İçerde Ne Var Ne Yok

"Mapusane notları" yazmak istedim bugün. Dışardan, demir parmaklıkların arkasında olanları...

Bir Ankara Notları'nda Adapazarı Cezaevi'nde kalan Behice Boran'dan söz ederken, aynı koğuşta kalan A. Ayşe Emel Mesci'yi de anmış, kendisini gazetelerden tanıdığımı yazmıştım. Görmedim gerçekten, bir sinema ve tiyatro oyuncusu olduğu kadar başarılı bir ressammış da. İki yıl, üç aydır çok sevdiği sanatından, anasından, babasından uzak Adapazarı Cezaevi'nde. Orda -kimseye yük olmamak için- seramik taklidi kolyeler yapıyor, sık sık kendini yoklayan romatizma ağrılarına dayanmaya çalışıyor. Cezaevinde okuma-yazma bilmeyen kadınlara okuma öğretmek başlıca uğraşı. Güz geldi, geçti. Cezaevinde parmaklıklar arasından gözüken Adapazarı'nın ağaçları tablolarda çıplak olmalıdır. Filmden kesilmiş gibi minnacık tablonun ortasındaki kızıllık güneş yumağı... Tiyatro sahnesinde de güneşi görmediğinden yakınırdı Emel Mesci, provalar, arkasından oyunlar... "Dışarda havalar nasıl?" diye sorardı o da arkadaşları gibi. Balede oldukça başarılıydı demek. 1971’de, Şehir Tiyatrolarında oynadığı "Didar" rolünden dolayı arkadaşları "Çarpık bacaklı balerin" adını takmışlardı. 1969'da Kıbrıs'a yaptığı bir gezide, orada çıkan "Bozkurt" gazetesi muhabirine şunları söylemiş:

"Sinemayı yeterli bulmuyorum bugünkü durumu ile.. Ama şüphesiz ki, umut vaad eden bir gelişim içinde, Kıbrıs'a gelmeden önce 7 Adım Sonra adlı bir film çevirdim. Bu filmde Uğur Güçlü ve Erol Taşla oynadım. Sinemada beğendiğim oyuncuları sorarsanız dört isim sayarım size: Yılmaz Güney, Muhterem Nur, Erol Taş ve Sadri Alışık."

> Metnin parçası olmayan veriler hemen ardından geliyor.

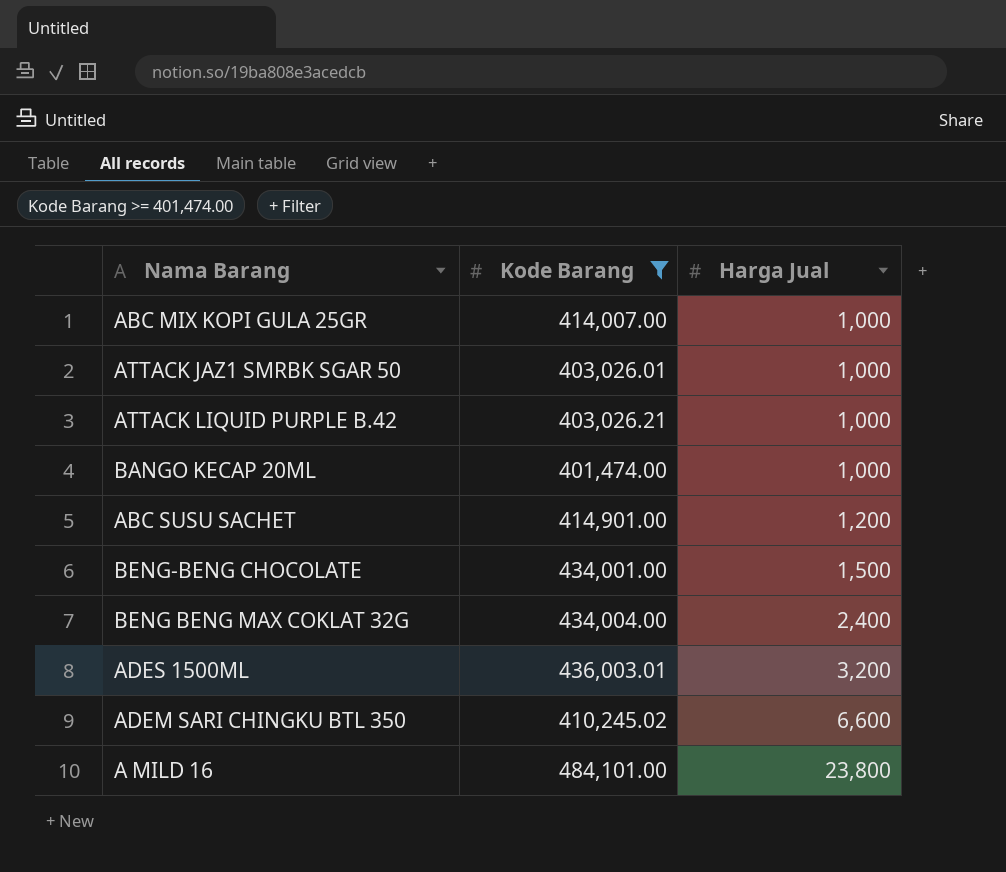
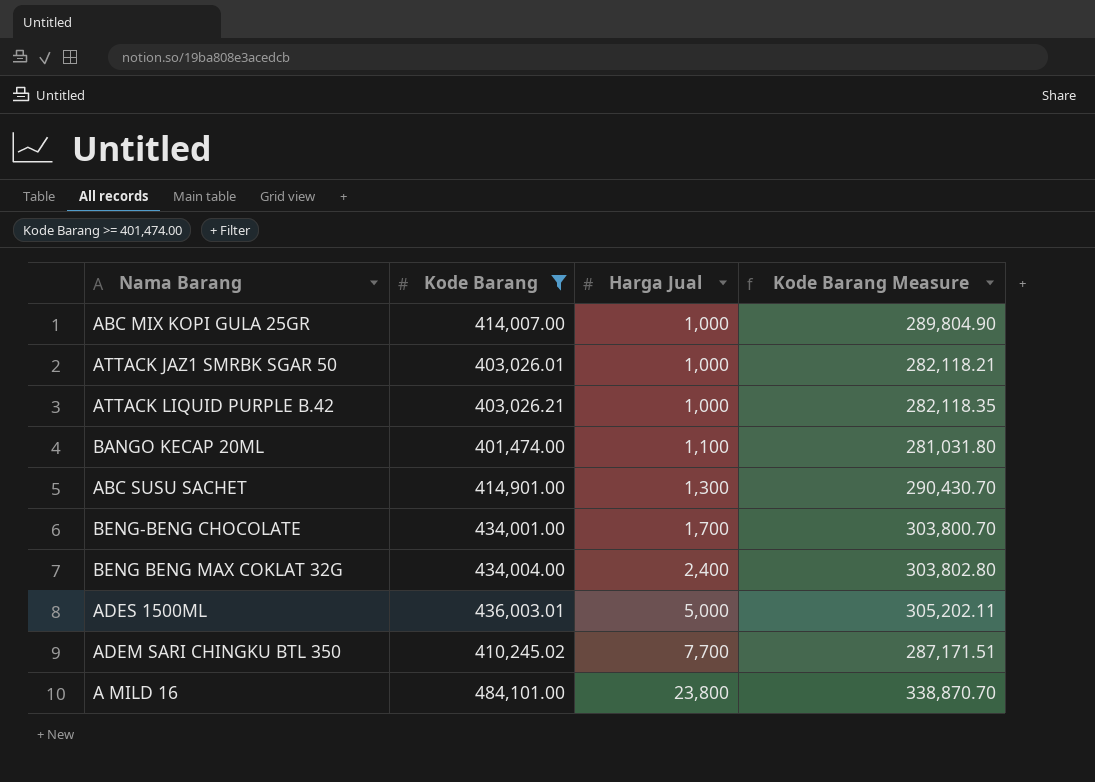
column Kode Barang Measure | formula: none -> [Kode Barang] * 0.7
BANGO KECAP 20ML | Harga Jual: 1,000 -> 1,100
ABC SUSU SACHET | Harga Jual: 1,200 -> 1,300
BENG-BENG CHOCOLATE | Harga Jual: 1,500 -> 1,700
ADES 1500ML | Harga Jual: 3,200 -> 5,000
ADEM SARI CHINGKU BTL 350 | Harga Jual: 6,600 -> 7,700

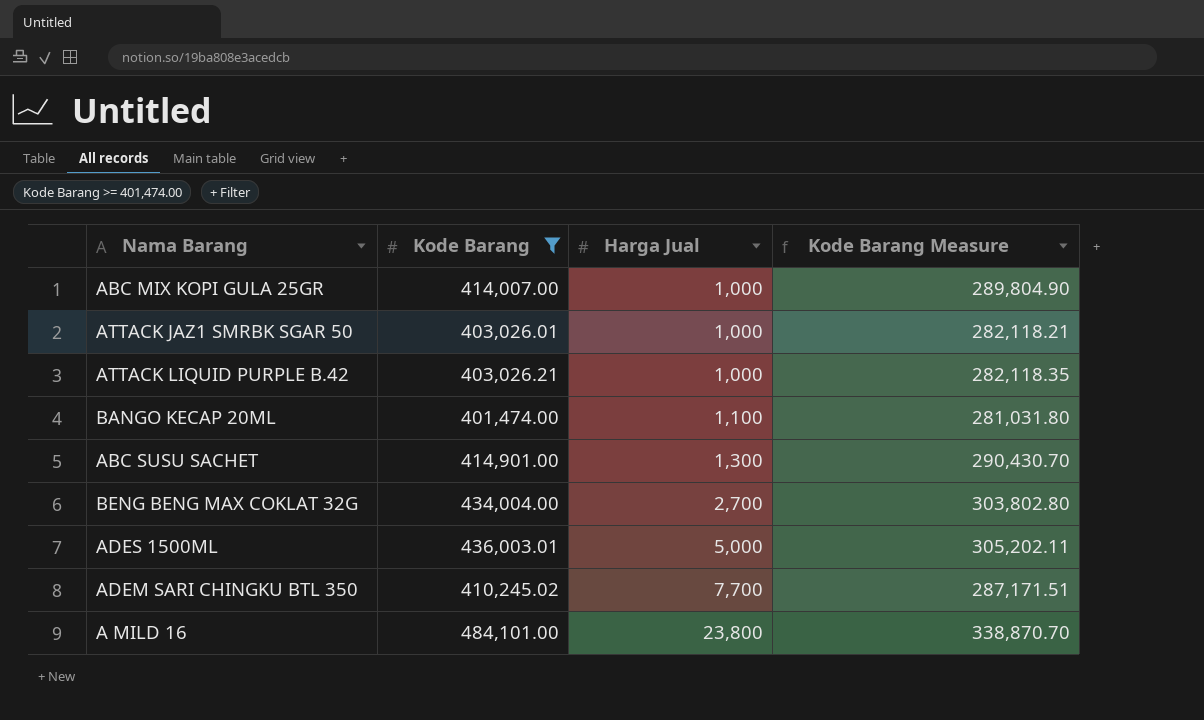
row BENG-BENG CHOCOLATE: 434,001.00 | 1,700 | 303,800.70 -> none
BENG BENG MAX COKLAT 32G | Harga Jual: 2,400 -> 2,700

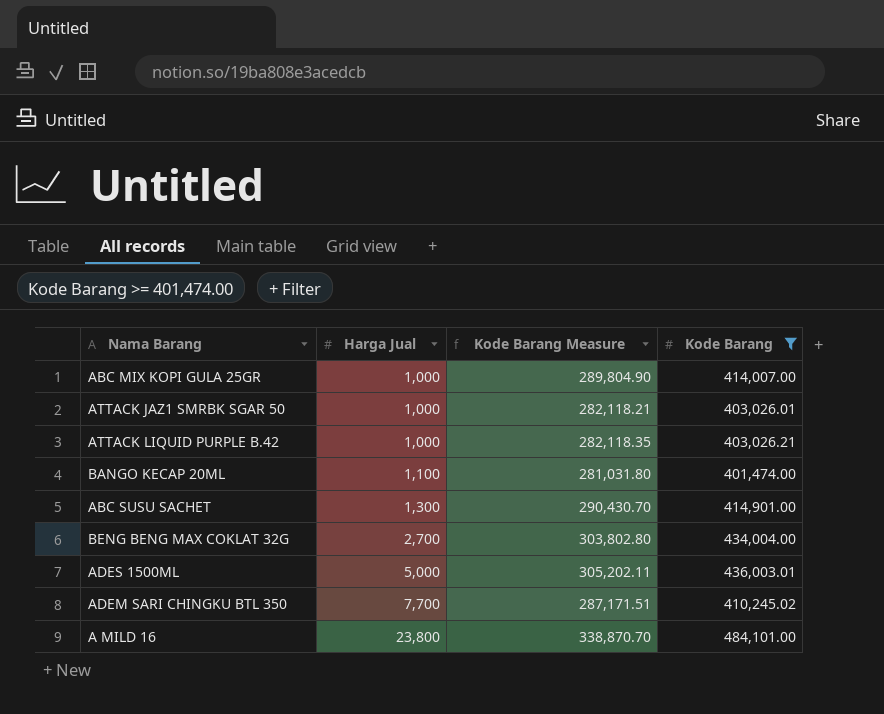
column Kode Barang | position: 2 -> 4

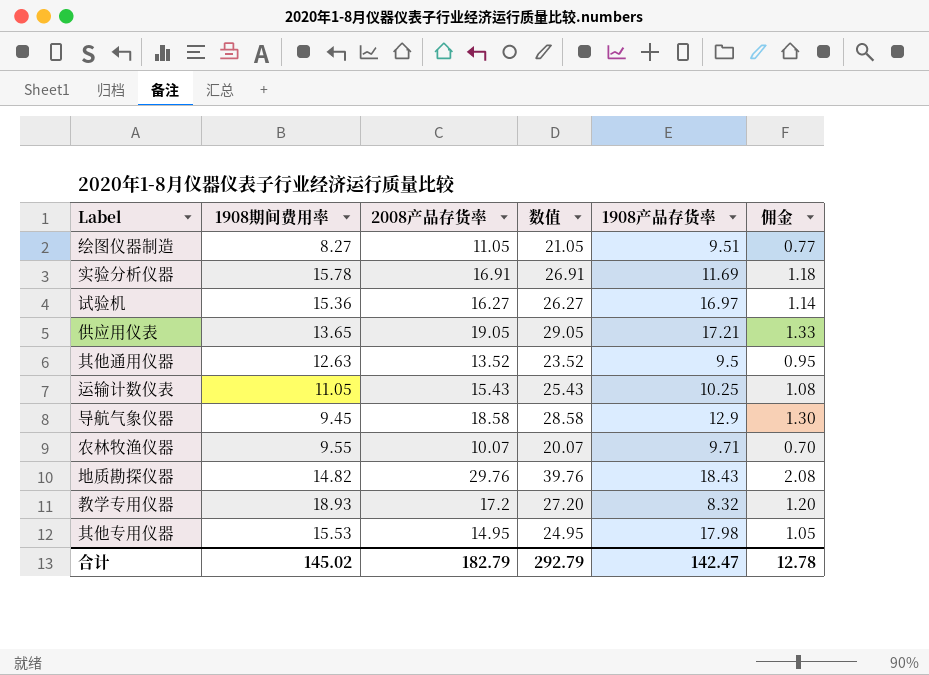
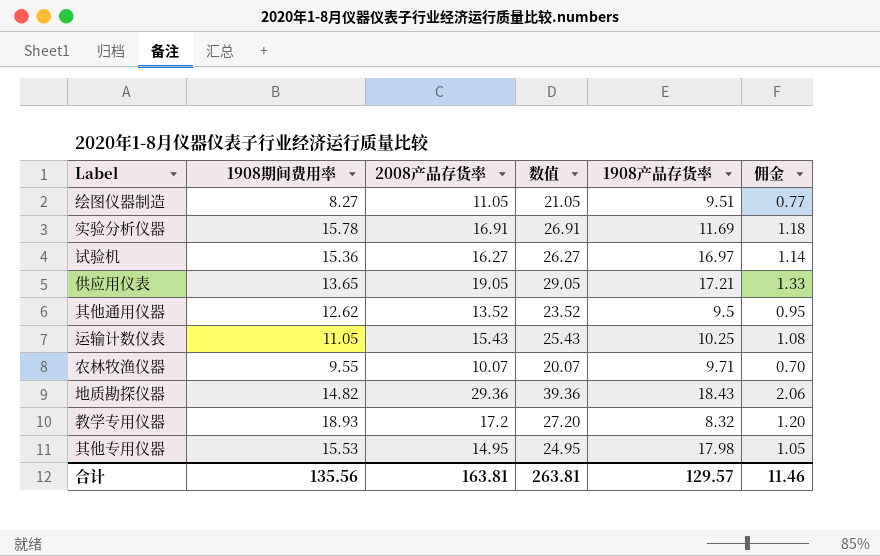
row 导航气象仪器: 9.45 | 18.58 | 28.58 | 12.9 | 1.30 -> none
其他通用仪器 | 1908期间费用率: 12.63 -> 12.62
地质勘探仪器 | 2008产品存货率: 29.76 -> 29.36
地质勘探仪器 | 数值: 39.76 -> 39.36
地质勘探仪器 | 佣金: 2.08 -> 2.06
合计 | 1908期间费用率: 145.02 -> 135.56
合计 | 2008产品存货率: 182.79 -> 163.81
合计 | 数值: 292.79 -> 263.81
合计 | 1908产品存货率: 142.47 -> 129.57
合计 | 佣金: 12.78 -> 11.46

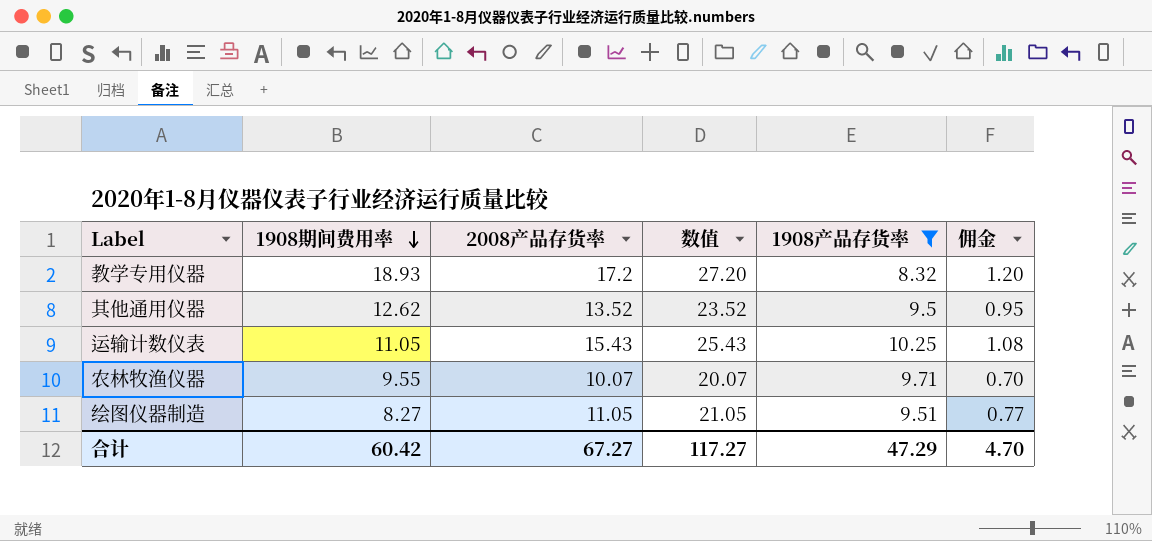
filter: none -> 1908产品存货率 <= 10.25
row order: none -> 1908期间费用率 descending
合计 | 1908期间费用率: 135.56 -> 60.42
合计 | 2008产品存货率: 163.81 -> 67.27
合计 | 数值: 263.81 -> 117.27
合计 | 1908产品存货率: 129.57 -> 47.29
合计 | 佣金: 11.46 -> 4.70

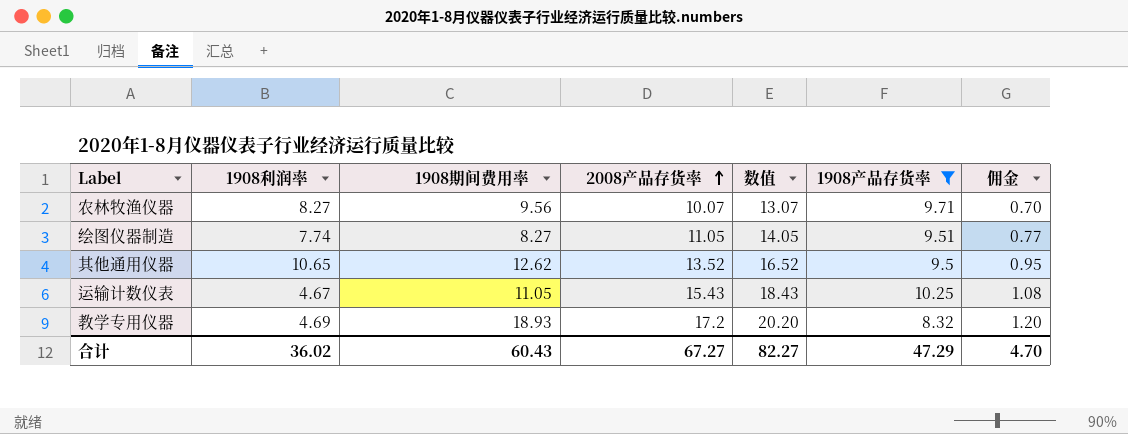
row order: 1908期间费用率 descending -> 2008产品存货率 ascending
column 1908利润率 | position: none -> 2
column 数值 | formula: [2008产品存货率] + 10 -> [2008产品存货率] + 3
农林牧渔仪器 | 1908期间费用率: 9.55 -> 9.56
合计 | 1908期间费用率: 60.42 -> 60.43
合计 | 数值: 117.27 -> 82.27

Oyun yazarları içinde de Necati Cumalı, Haldun Taner ve Güngör Dilmen'i beğenmiyormuş o zaman...

Adalet Bakanı Mumcuoğlu, Adapazarı Cezaevi'nde yatan 15 yıla hükümlü Behice Boran'ı cezaevi içinde -belki az çok- rahat çalışabileceği bir ayrı odaya aldırdı. Orada tercümelerini yapabilecek, kitaplarını, dergilerini okuyabilecek belki... Cezaevi yetkilileri, bir de görüşme hücresine bir tabure yahut sandalye koysalar. Bir mahkûmun hele 65 yaşındaki bir mahkûmun ayakta görüşmecileriyle konuşması, kolay değildir de…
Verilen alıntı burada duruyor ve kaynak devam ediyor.